Le changement est brutal. Jusqu’à récemment, le parking du Lidl de Rive-de-Gier constituait un espace de stationnement libre d’accès, utilisé depuis des décennies par les riverains du quartier Richarme. Désormais, la tolérance se limite à une heure trente gratuite pour les courses. Au-delà, le compteur s’emballe à trois euros par quart d’heure, un tarif que les habitants comparent, amers, à celui des grandes métropoles.
Des situations kafkaïennes et des notes astronomiques
Les témoignages s’accumulent et certains frisent l’incroyable. Leïla a laissé son véhicule de 17h à 21h sans prêter attention aux nouvelles règles : la facture a frôlé les 40 euros. Mohammed, lui, a garé sa voiture un samedi, les barrières étant ouvertes à son arrivée. Revenu le lundi à 5h du matin pour partir travailler à Lyon, il s’est retrouvé face à une demande de paiement de près de 500 euros, preuve à l’écran à l’appui. Orienté vers un formulaire de contact par le responsable du magasin, il est reparti sous le choc, sans solution.

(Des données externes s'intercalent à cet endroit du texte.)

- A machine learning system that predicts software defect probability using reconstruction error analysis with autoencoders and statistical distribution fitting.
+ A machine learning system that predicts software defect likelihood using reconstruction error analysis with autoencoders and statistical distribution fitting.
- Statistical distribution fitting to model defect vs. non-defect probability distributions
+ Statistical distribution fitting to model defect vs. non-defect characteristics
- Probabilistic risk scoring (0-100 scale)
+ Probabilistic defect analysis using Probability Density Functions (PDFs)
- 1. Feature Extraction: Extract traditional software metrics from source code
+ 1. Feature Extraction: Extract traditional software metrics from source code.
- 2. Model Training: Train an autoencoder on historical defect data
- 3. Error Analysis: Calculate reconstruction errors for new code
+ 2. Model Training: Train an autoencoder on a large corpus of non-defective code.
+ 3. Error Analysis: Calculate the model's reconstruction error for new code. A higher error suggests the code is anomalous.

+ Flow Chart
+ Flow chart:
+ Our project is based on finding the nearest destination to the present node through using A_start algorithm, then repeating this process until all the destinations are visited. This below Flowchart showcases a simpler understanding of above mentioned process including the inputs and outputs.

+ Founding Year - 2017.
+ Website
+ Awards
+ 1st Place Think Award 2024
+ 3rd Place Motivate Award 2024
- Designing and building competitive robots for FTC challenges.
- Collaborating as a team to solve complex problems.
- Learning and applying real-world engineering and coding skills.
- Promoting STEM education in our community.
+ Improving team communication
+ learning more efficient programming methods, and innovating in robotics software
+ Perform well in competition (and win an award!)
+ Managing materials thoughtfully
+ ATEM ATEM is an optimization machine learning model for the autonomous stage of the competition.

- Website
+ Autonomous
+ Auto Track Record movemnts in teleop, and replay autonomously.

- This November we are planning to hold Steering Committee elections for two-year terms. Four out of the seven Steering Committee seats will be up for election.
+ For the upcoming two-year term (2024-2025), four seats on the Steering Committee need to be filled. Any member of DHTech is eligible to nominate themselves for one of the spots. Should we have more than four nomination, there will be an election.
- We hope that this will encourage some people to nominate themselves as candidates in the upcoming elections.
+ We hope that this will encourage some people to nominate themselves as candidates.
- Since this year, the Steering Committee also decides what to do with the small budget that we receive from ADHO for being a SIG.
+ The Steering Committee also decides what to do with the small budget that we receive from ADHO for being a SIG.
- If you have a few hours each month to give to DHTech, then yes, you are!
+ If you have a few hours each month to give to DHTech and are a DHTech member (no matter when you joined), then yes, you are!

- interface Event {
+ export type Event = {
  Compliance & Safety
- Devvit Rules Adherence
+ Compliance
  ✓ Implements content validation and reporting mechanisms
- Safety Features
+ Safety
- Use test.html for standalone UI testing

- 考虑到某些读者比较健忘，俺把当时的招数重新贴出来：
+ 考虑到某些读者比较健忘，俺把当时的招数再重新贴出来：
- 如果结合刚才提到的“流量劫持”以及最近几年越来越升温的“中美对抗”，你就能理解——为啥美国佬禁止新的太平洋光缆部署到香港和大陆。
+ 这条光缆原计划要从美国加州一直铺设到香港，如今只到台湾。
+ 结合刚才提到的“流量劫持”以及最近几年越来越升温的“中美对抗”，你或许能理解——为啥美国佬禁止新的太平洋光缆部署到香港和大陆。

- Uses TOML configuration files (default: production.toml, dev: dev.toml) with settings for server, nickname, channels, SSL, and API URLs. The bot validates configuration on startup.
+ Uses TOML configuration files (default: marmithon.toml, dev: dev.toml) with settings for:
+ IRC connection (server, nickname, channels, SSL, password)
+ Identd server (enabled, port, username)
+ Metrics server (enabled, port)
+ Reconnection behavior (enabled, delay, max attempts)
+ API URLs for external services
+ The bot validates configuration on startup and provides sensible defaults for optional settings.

Une crise du stationnement bien antérieure
La fermeture effective du parking n’est que le révélateur d’un problème structurel plus ancien. Les rues du quartier sont depuis des années saturées par des automobilistes qui y abandonnent leur véhicule avant de prendre le train. Les élus avaient été alertés, sans que des mesures concrètes ne suivent. Le parking du Lidl faisait alors office de soupape. Aujourd’hui, cette soupape a sauté.
Les conséquences sont immédiates et touchent les plus vulnérables. Une riveraine qui rentre du travail vers 20h se voit contrainte de se garer avenue Charles-de-Gaulle et de regagner son domicile à pied dans l’obscurité. Des personnes âgées peinent à porter leurs courses sur de longues distances. Le parking reste vide après la fermeture du magasin tandis que les habitants continuent de tourner en rond.
Des pistes municipales, mais pas encore de solutions
Face à la mobilisation qui se prépare, une pétition doit être lancée prochainement, la nouvelle municipalité assure travailler sur le dossier. L’adjoint au commerce Tanjou Demiral reconnaît connaître la problématique et évoque des pistes en cours d’étude pour dégager des capacités de stationnement à proximité. Les habitants, eux, avancent leurs propres propositions : une carte de résident, un abonnement mensuel, une concertation qui n’a jamais eu lieu.